> **Revision tracking records**:

=== Section Start ===

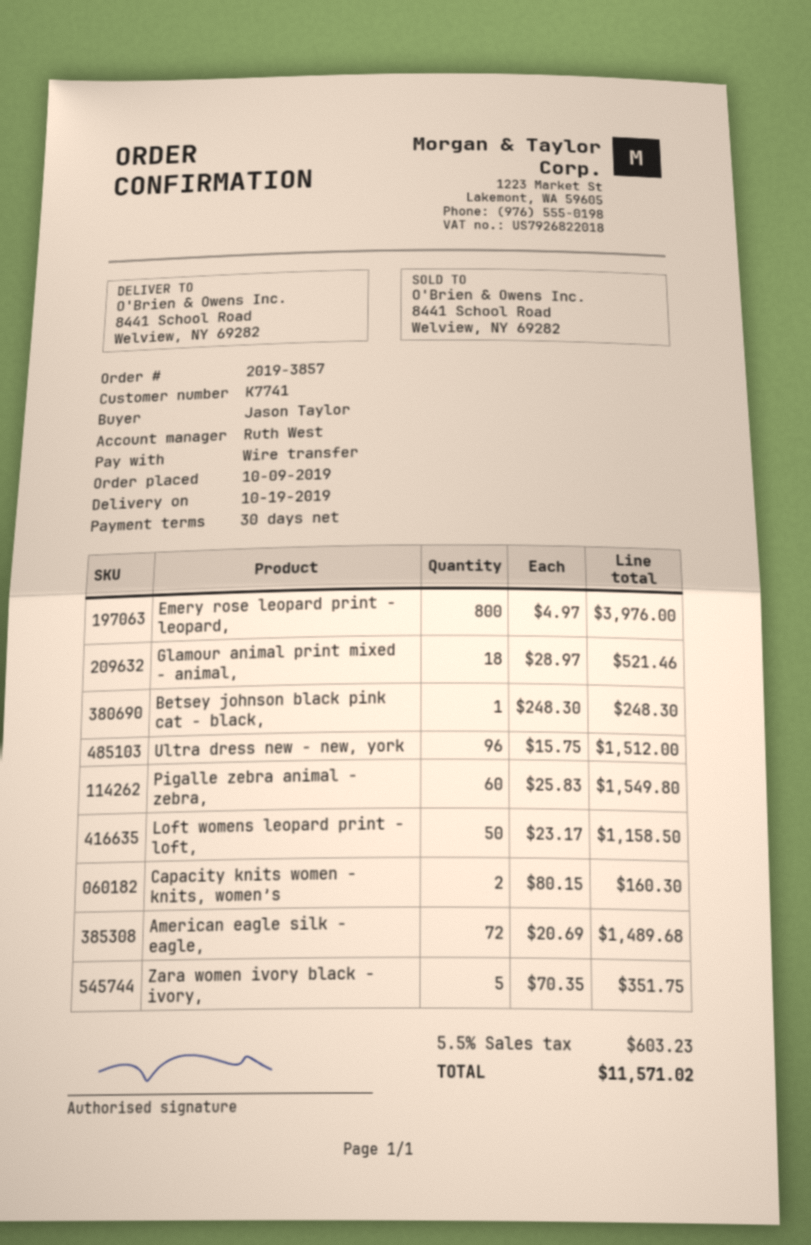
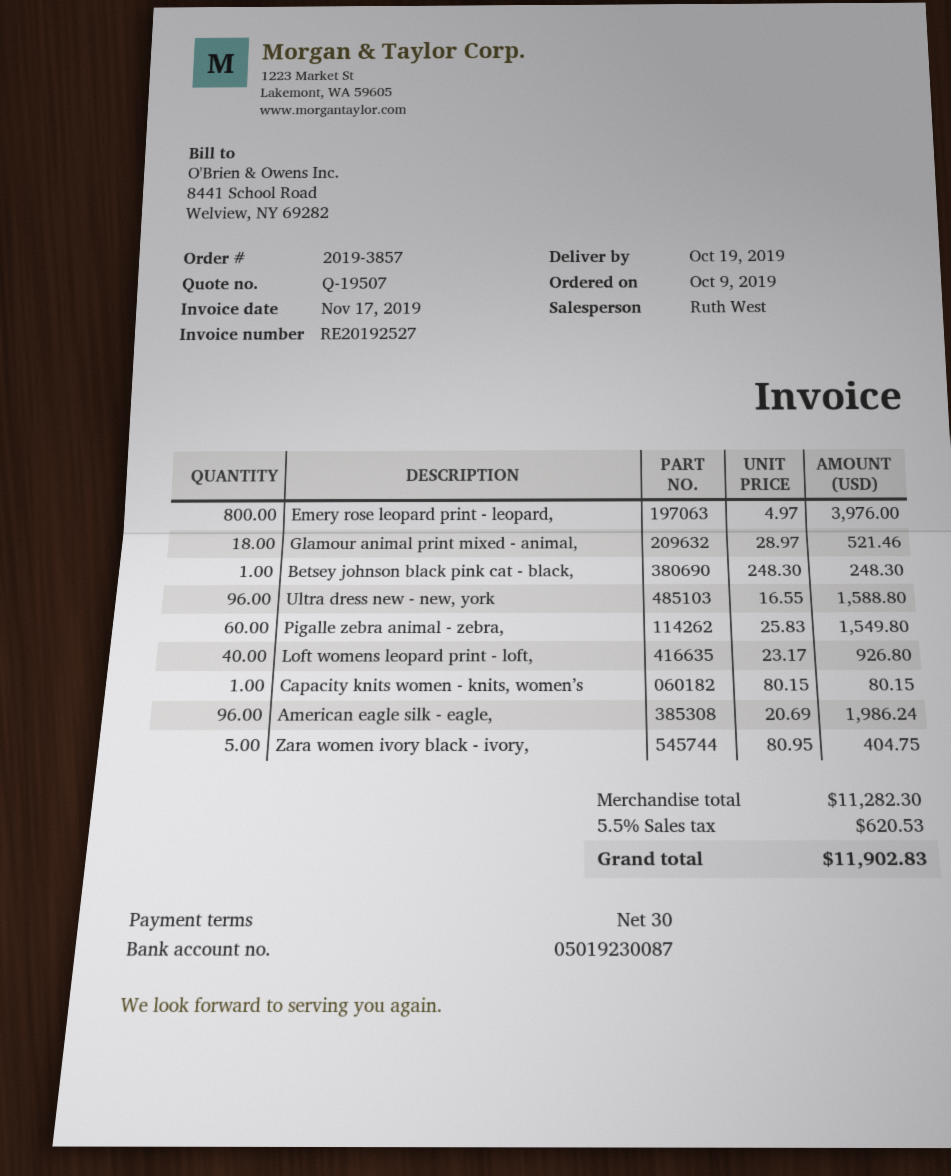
Ultra dress new - new, york: 96 x 15.75 = 1512.00 -> 96 x 16.55 = 1588.80
Loft womens leopard print - loft,: 50 x 23.17 = 1158.50 -> 40 x 23.17 = 926.80
Capacity knits women - knits, women’s: 2 x 80.15 = 160.30 -> 1 x 80.15 = 80.15
American eagle silk - eagle,: 72 x 20.69 = 1489.68 -> 96 x 20.69 = 1986.24
Zara women ivory black - ivory,: 5 x 70.35 = 351.75 -> 5 x 80.95 = 404.75
tax: 5.5% = 603.23 -> 5.5% = 620.53
total: 11571.02 -> 11902.83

=== Section End ===

> **TASK OBJECTIVE**:
Write out the lines of the records exactly, starting at the one holding "Zara women ivory" and ending with the last line, and include no others.

> **REPLY**:
Zara women ivory black - ivory,: 5 x 70.35 = 351.75 -> 5 x 80.95 = 404.75
tax: 5.5% = 603.23 -> 5.5% = 620.53
total: 11571.02 -> 11902.83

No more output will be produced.